Kruger National Park

Kruger National Park on the north-east is the biggest and the most popular safari destination as it offers an adventurous stroll through the wildlife. If you are lucky enough, you can even make eye contact with lions and leopards, or even witness them hunting. Besides Kruger, there are many smaller safari parks that don’t fall short in offering the perfect wildlife experience.

Kruger National Park

Addo Elephant Park

There are many sanctuaries for animals, especially elephants. These give you the opportunity to befriend these lovely creatures by feeding, petting and even washing them!

Addo Elephant Park near Port Elizabeth

Boulders Beach

Penguins in Africa? If you don’t believe us, pay a visit to Boulder’s Beach near Cape of Good Hope to meet the endangered black-footed penguins.

Boulders Beach in Simon's Town

Wine Tasting

The climate in the western part of the country is quite similar to the Mediterranean climate with rainy winters and dry summers. When the Dutch settlers first arrived in South Africa, they were fascinated by the climate and the fertility of the land. As a result, they initiated agricultural activities including mass production of wine.
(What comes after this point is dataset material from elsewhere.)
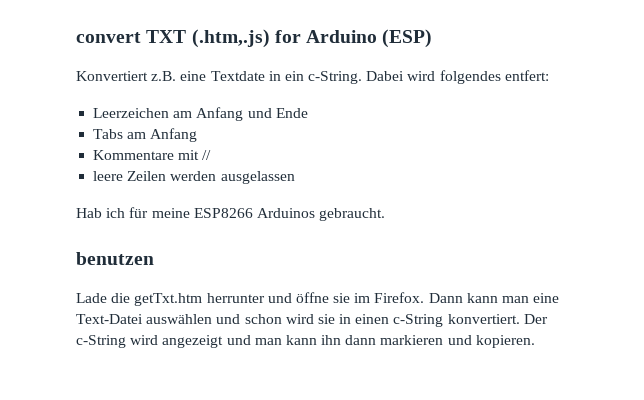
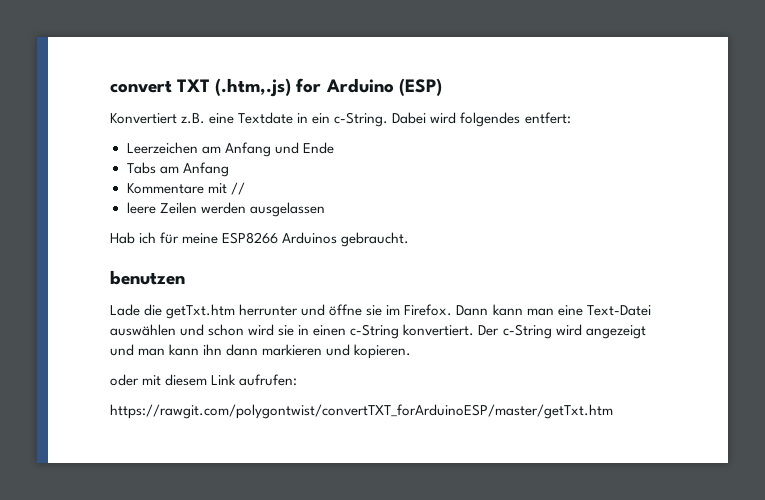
(535, 341) none -> [110,374,298,386] [110,404,613,419] // oder mit diesem Link aufrufen: // https://rawgit.com/polygontwist/convertTXT_forArduinoESP/master/getTxt.htm

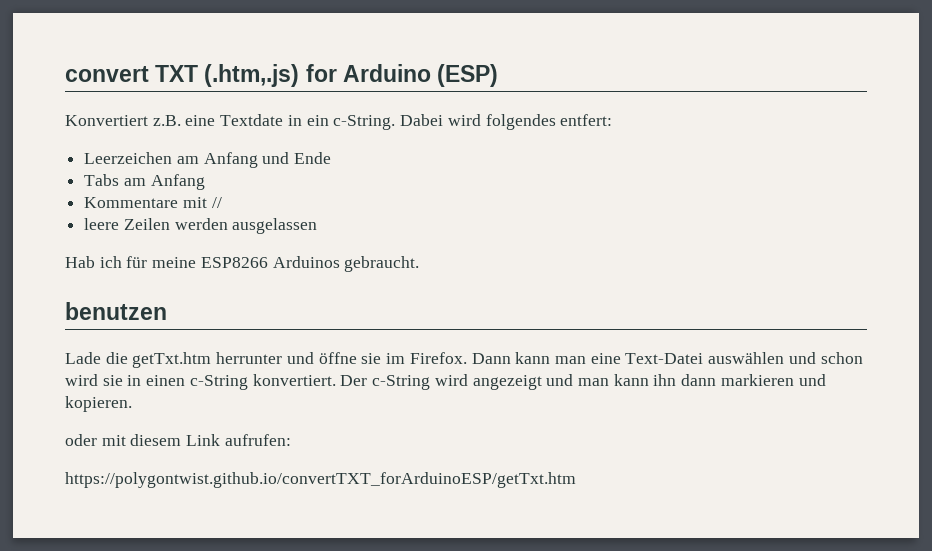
[110,404,613,419] https://rawgit.com/polygontwist/convertTXT_forArduinoESP/master/getTxt.htm -> [65,472,576,488] https://polygontwist.github.io/convertTXT_forArduinoESP/getTxt.htm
Massive lands were purchased and converted to wine farms that kept operating to this day. Today, wine is a definitive part of South African culture. Wine farms in this region offer excellent opportunities for their visitors from wine-tasting to guided wine cellar tours. The best part is that South Africa offers high quality wines for much more affordable prices compared to European equivalents.

Constantia district near Cape Town city center was where the vineyard agriculture began. The reputation of the wine farms in the region became so widespread that even Napoleon Bonaparte ordered thirty bottles of wine during his exile on the island of St. Helena.

Constantia Glen, Cape Town

During the 18th century, the French Huguenots migrated from Europe and settled in the towns of Western Cape such as Stellenbosch and Franschhoek, bringing their wine-culture along. Planting grapes in the fertile valleys in the area, they made these two towns the heart of the wine industry. The highest ranked restaurants and wine farms of the country are clustered in these two towns.

Stellenbosch, Western Cape

The Cape Route 62, which includes Stellenbosch and Franschhoek, meanders through the small towns of Western Cape such as Wellington, Worcester and Robertson. As expected, the most prestigious wine valleys are situated on this route, waiting to provide an unforgettable experience for their visitors.

Wine Tasting at Van Louveren Wine Farm in Robertson

To conclude, South Africa is one of the countries that offer scenery, adventure, wildlife, history and culture in one package. This package is guaranteed to appeal to people of all ages and all interests. The reasons listed above are in fact only the tip of the iceberg. Every single corner of South Africa has a different hidden gem waiting to be explored. So don’t hesitate to start planning your trip!